TASK: Your task is to transcribe the data exactly while omitting each picture.

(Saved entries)

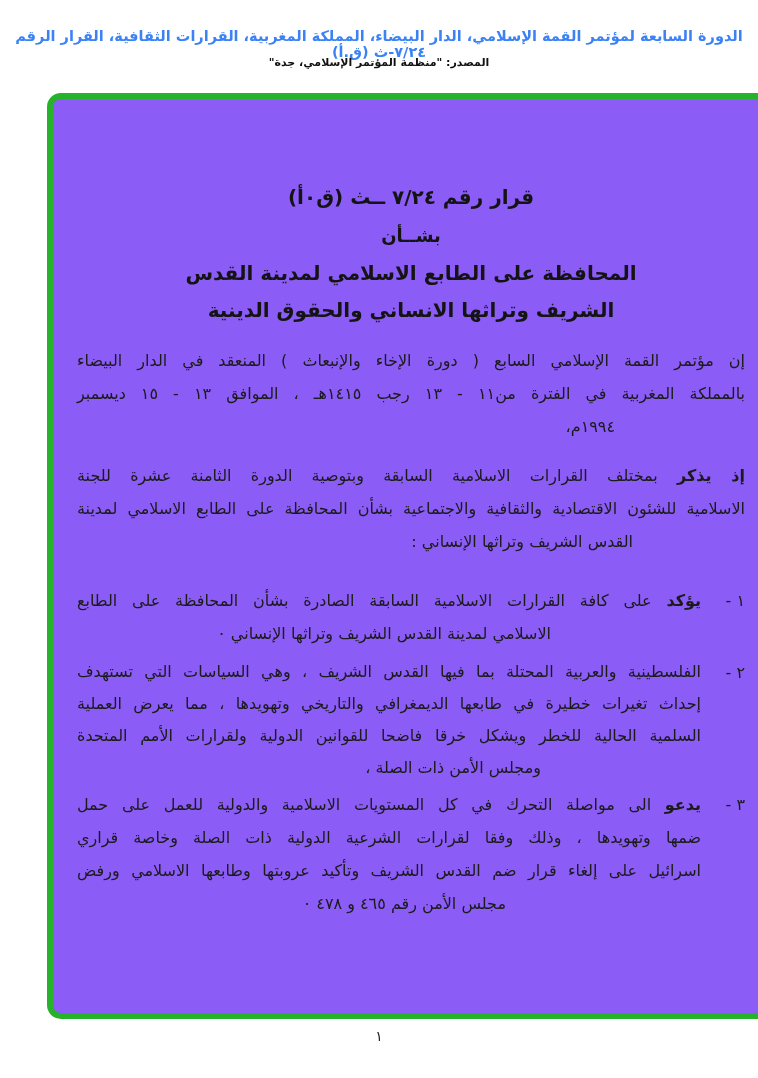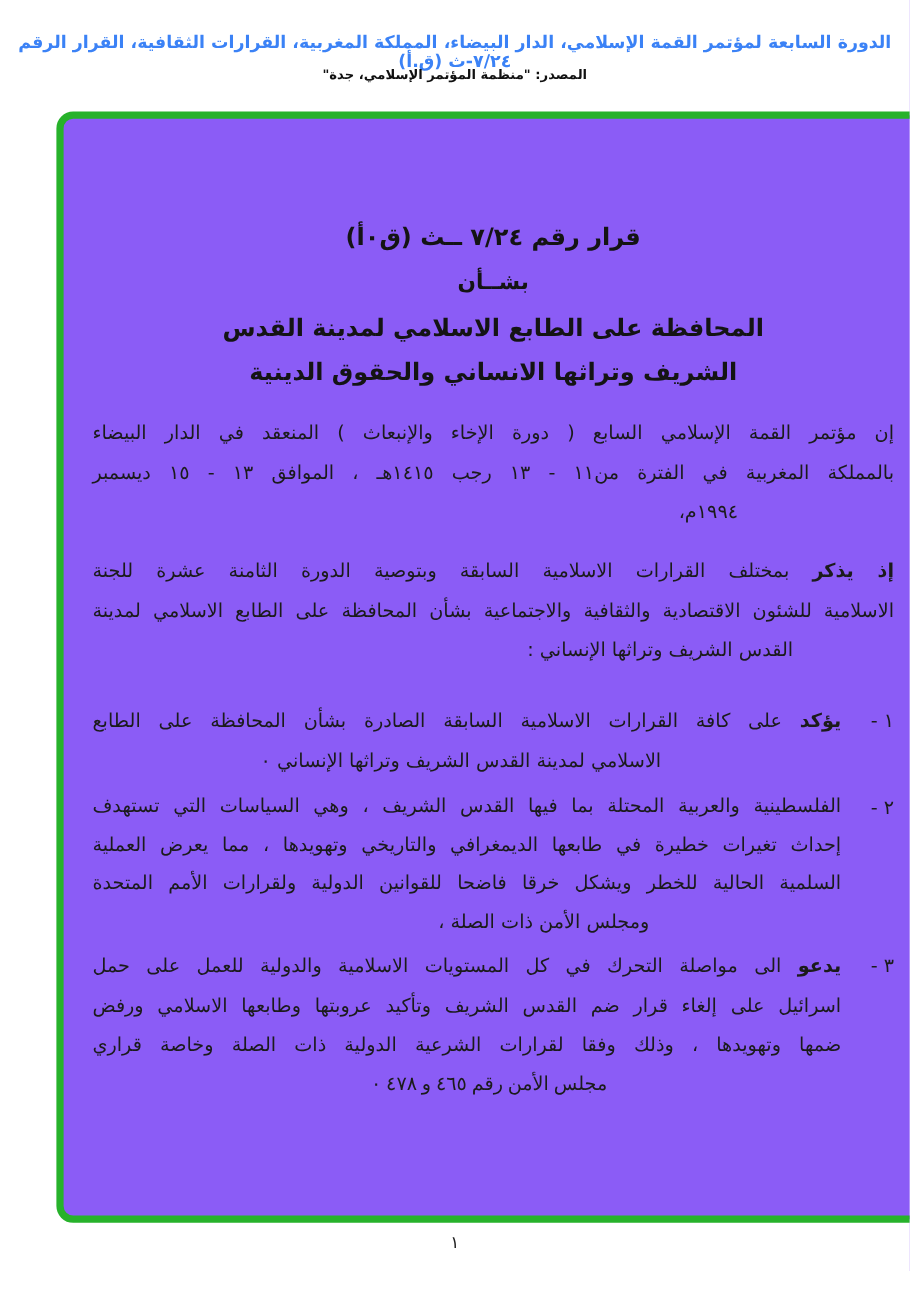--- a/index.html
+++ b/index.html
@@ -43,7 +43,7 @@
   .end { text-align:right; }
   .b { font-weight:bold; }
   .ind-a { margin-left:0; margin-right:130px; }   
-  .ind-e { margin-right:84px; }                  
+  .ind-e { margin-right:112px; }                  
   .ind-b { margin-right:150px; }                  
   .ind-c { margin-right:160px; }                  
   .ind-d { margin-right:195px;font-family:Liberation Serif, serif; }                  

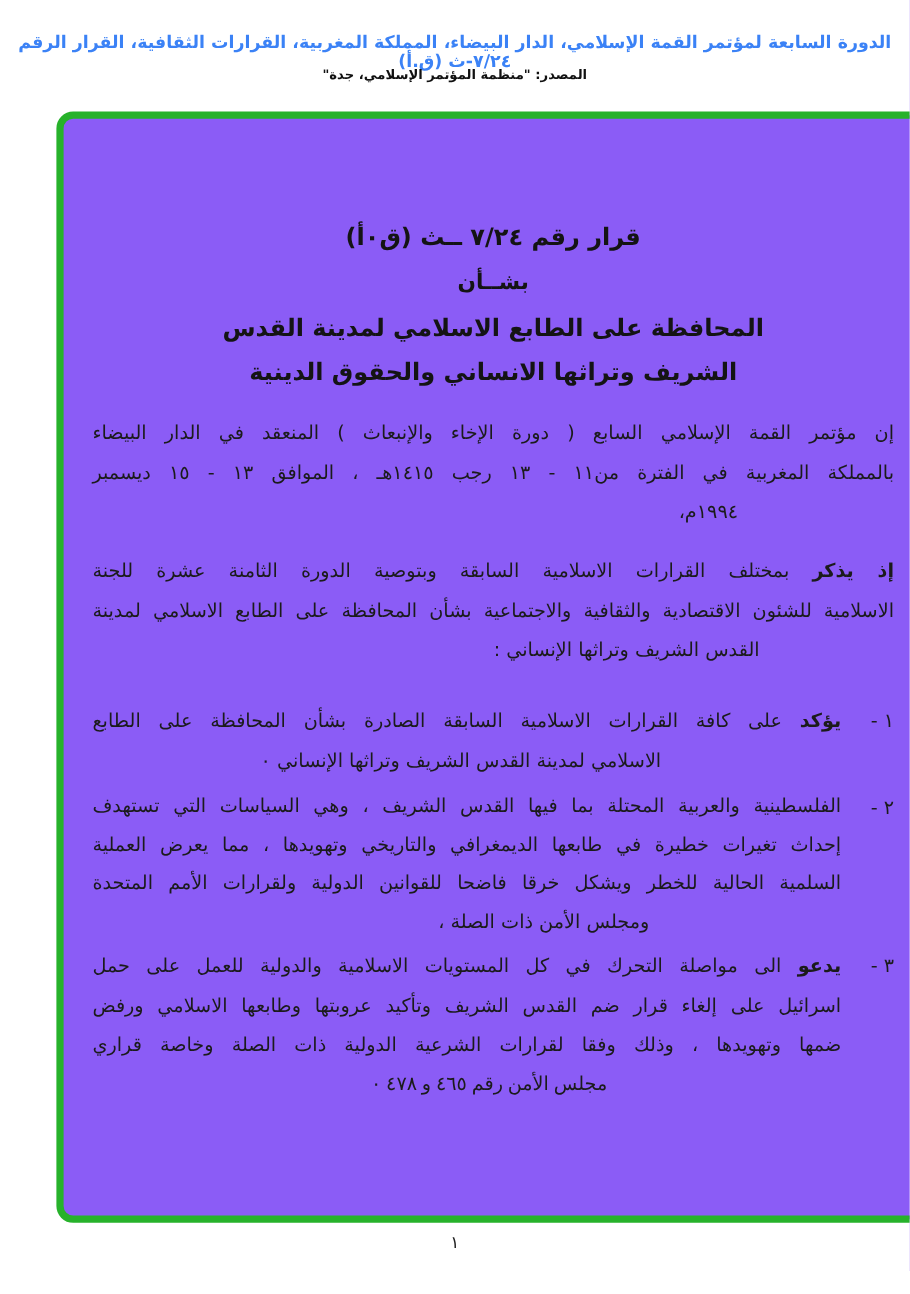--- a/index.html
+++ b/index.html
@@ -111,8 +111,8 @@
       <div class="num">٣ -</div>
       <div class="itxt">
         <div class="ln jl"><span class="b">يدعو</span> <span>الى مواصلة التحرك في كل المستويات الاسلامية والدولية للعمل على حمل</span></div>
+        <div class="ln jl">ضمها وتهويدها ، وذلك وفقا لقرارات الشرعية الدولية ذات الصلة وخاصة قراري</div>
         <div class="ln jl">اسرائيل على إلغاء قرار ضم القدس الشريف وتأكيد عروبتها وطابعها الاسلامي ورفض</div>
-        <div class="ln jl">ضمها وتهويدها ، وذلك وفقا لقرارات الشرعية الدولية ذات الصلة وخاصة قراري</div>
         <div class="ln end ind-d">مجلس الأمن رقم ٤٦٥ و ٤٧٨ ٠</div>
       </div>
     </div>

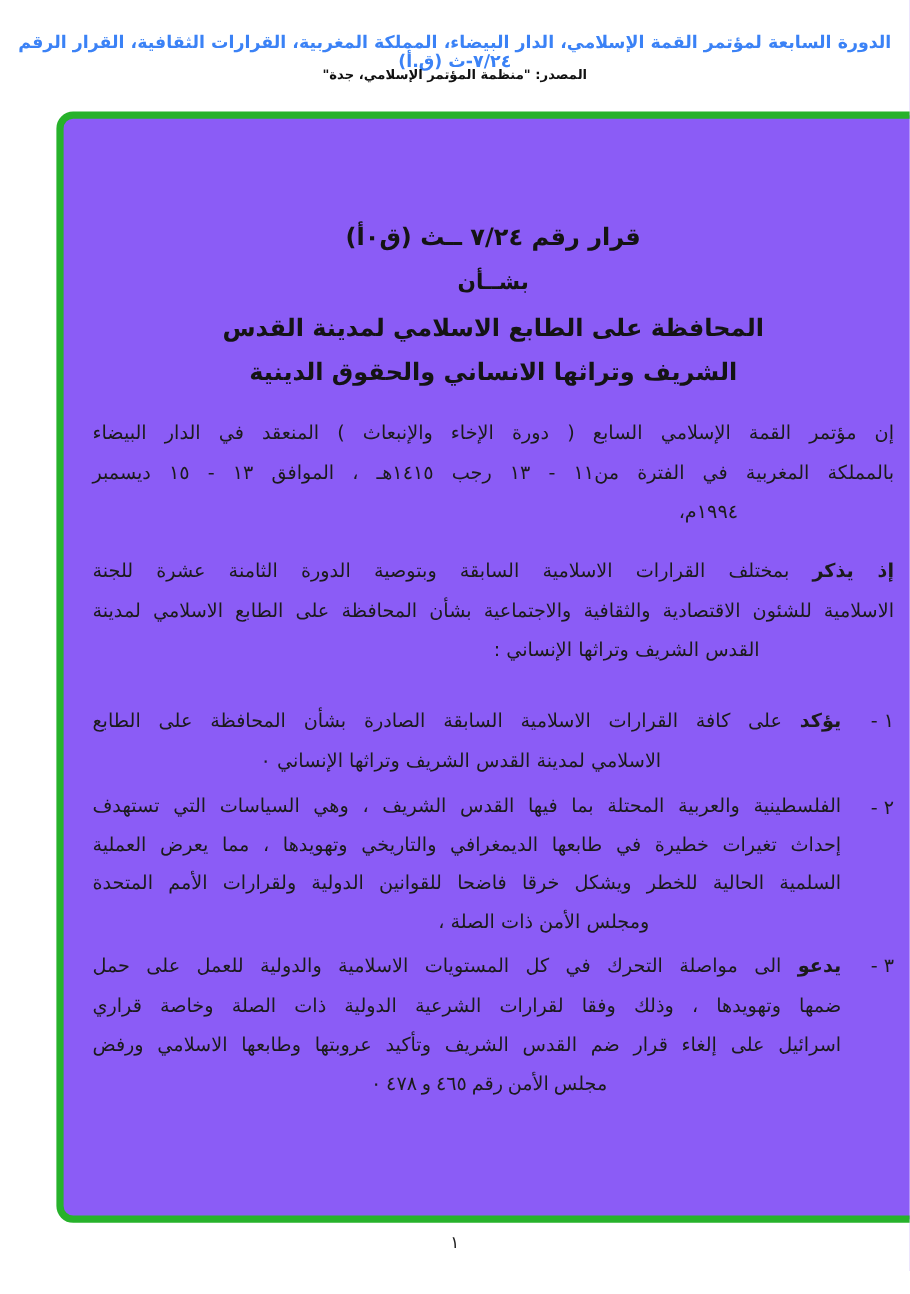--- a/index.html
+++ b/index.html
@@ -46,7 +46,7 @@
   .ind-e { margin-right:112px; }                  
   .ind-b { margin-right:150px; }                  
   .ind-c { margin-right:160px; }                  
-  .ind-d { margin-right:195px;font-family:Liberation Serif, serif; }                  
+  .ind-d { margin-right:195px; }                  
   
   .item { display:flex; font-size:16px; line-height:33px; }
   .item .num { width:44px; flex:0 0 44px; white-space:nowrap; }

RESPONSE AREA:
--- a/index.html
+++ b/index.html
@@ -43,7 +43,7 @@
   .end { text-align:right; }
   .b { font-weight:bold; }
   .ind-a { margin-left:0; margin-right:130px; }   
-  .ind-e { margin-right:84px; }                  
+  .ind-e { margin-right:112px; }                  
   .ind-b { margin-right:150px; }                  
   .ind-c { margin-right:160px; }                  
   .ind-d { margin-right:195px;font-family:Liberation Serif, serif; }                  

--- a/index.html
+++ b/index.html
@@ -111,8 +111,8 @@
       <div class="num">٣ -</div>
       <div class="itxt">
         <div class="ln jl"><span class="b">يدعو</span> <span>الى مواصلة التحرك في كل المستويات الاسلامية والدولية للعمل على حمل</span></div>
+        <div class="ln jl">ضمها وتهويدها ، وذلك وفقا لقرارات الشرعية الدولية ذات الصلة وخاصة قراري</div>
         <div class="ln jl">اسرائيل على إلغاء قرار ضم القدس الشريف وتأكيد عروبتها وطابعها الاسلامي ورفض</div>
-        <div class="ln jl">ضمها وتهويدها ، وذلك وفقا لقرارات الشرعية الدولية ذات الصلة وخاصة قراري</div>
         <div class="ln end ind-d">مجلس الأمن رقم ٤٦٥ و ٤٧٨ ٠</div>
       </div>
     </div>

--- a/index.html
+++ b/index.html
@@ -46,7 +46,7 @@
   .ind-e { margin-right:112px; }                  
   .ind-b { margin-right:150px; }                  
   .ind-c { margin-right:160px; }                  
-  .ind-d { margin-right:195px;font-family:Liberation Serif, serif; }                  
+  .ind-d { margin-right:195px; }                  
   
   .item { display:flex; font-size:16px; line-height:33px; }
   .item .num { width:44px; flex:0 0 44px; white-space:nowrap; }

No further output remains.